Inequalities and Absolue Values: Problem Solving Approach

[Saladsamurai]

Hello all! In my quest to re-teach myself the basics of mathematics in a more rigorous fashion, I have found out that inequalities and absolute values are a weak point if mine. So I am working to address that. I am getting much better at it (with help from PF), but I have recently encountered seemingly simple problem that turned out to be a little trickier than I thought. Though I can arrive at the correct answer, I am not sure that my procedure is sound. Hopefully you can offer some insight. Take the following problem from chapter 1 of Spivak's Calculus (Problem 11 (iv)):

Find all $x$ for which $|x-1|+|x-2| > 1 \qquad(1)$.

My approach to these has been to use the fact that the definition of absolute value is

$$\begin{align} |x| = \begin{cases} x, & \text{if }x\ge0 \\ -x, & \text{if }x\le0 \end{cases} \end{align}$$

so then for each quantity enclosed by absolute value signs, there are 2 cases that needed to be evaluated. Applying this to (1) we have


Case 1: $(x-1)>0 \wedge (x-2)>0$ then

$(x-1) + (x-2) > 1 \implies x > 2.$


Case 2: $(x-1)<0 \wedge (x-2)<0$ then

$(1-x) + (2-x) > 1 \implies x<2.$


Case 3: $(x-1)>0 \wedge (x-2)<0$ then

$(x-1)+(1-x) > 1 \implies 0 >1.$


Case 4: $(x-1)<0 \wedge (x-2)>0$ then

$(1-x) + (x+2) > 1 \implies 3 > 1.$


Let's just look at Case 1 for a moment.

Assuming that $(x-1)>0 \wedge (x-2)>0$ is the same as assuming $x > 1 \wedge x>2.$ This is clearly only true for $x>2$, so there is really no need to specify that $x>1.$ But when it comes time to solve the actual problem, I need to use the expression $(x-1)$ under the assumption that it is a positive quantity, which is the same as specifying that $x>1$. The answer I got is $x>2$ and is valid, but I feel like I might miss something in future problems if I do not pay attention to this detail.

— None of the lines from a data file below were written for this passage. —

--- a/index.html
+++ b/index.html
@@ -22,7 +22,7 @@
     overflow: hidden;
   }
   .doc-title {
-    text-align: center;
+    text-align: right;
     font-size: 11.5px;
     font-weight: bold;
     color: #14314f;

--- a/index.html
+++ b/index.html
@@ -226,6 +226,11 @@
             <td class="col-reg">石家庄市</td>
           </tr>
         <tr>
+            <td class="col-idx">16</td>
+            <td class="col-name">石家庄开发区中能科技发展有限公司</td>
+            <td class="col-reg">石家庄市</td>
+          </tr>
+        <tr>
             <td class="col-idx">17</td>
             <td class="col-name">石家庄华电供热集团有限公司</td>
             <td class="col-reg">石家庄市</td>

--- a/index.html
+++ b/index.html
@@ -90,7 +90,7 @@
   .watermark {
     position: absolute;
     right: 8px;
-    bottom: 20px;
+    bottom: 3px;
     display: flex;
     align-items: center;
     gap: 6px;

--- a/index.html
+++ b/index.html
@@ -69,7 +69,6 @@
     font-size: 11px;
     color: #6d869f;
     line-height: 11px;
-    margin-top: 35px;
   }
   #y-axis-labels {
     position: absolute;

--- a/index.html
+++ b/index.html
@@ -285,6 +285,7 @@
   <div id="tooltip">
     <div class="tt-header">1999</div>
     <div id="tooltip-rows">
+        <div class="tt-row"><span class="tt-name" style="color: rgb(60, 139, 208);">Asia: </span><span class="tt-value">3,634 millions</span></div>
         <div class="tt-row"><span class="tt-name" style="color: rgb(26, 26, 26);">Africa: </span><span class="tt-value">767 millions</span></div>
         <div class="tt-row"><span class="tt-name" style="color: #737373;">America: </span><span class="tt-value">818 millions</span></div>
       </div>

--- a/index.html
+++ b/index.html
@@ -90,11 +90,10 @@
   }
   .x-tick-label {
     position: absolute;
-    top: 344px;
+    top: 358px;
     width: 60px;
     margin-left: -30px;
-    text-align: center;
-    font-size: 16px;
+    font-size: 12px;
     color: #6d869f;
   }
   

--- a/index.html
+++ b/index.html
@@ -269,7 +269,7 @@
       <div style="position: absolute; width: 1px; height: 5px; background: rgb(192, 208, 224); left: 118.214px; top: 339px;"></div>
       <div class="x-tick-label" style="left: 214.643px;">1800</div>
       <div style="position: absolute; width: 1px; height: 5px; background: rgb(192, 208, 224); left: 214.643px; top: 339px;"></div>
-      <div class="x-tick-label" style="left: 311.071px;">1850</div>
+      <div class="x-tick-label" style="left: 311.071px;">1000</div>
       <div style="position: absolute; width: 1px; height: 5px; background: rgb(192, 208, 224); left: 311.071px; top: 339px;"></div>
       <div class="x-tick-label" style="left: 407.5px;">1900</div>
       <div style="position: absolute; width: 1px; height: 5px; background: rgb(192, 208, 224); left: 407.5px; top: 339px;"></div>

So my question is this: Do I simply solve the inequality as I have done and then restrict the solution to $x>2$ if I were to get something less than 2?

Does my question make sense?

 

[mathman]

It is simpler just to look at the domains for x.
There are 3 cases, x > 2, 2 > x > 1, 1 > x. These correspond to your first 3 cases (not in the same order).
Your case 4 is non-existent, x > 2 and x < 1 is impossible.

 

[Saladsamurai]

It is simpler just to look at the domains for x.
There are 3 cases, x > 2, 2 > x > 1, 1 > x. These correspond to your first 3 cases (not in the same order).
Your case 4 is non-existent, x > 2 and x < 1 is impossible.

Hi mathman Yes, we have not gotten to the other 3 cases yet. I am focusing on the simple one: Case 1. I am afraid people might not be understanding question, but I am not sure how else to word it.

 

[micromass]

The case $x>1~\wedge~x>2$ is indeed equivalent to x>2.

If you solve the equation under the premisse that x>2, then every solution must satisfy that. If you find that the equation is true for all x>-2, then only the x>2 will count.

For example, if you solve $|x-1|>-5$ (I know you can easily see that all x will be a solution, but I'm just setting an example).

You can split up

1) $x\geq 1$, in that case |x-1|=x-1. So the equation is x-1>-5. This is true for x>-4. However, you originally set $x>1$, so in this case the only solutions are all $x>1$ (and not all x>-4).

2) x<1, in that case |x-1|=1-x. The equation becomes 1-x>5, or x<6. In this case the solutions are all x<1 (and not x<6).

Adding (1) and (2) yields that all real numbers are a solution.

 

[LCKurtz]

This thread is a duplicate of:
https://www.physicsforums.com/showthread.php?t=577008

 

[micromass]

Salad convinved me that a separate thread does have some merit. This thread is not the same as the HW question, but is rather more general. So I'll allow this thread to stay open.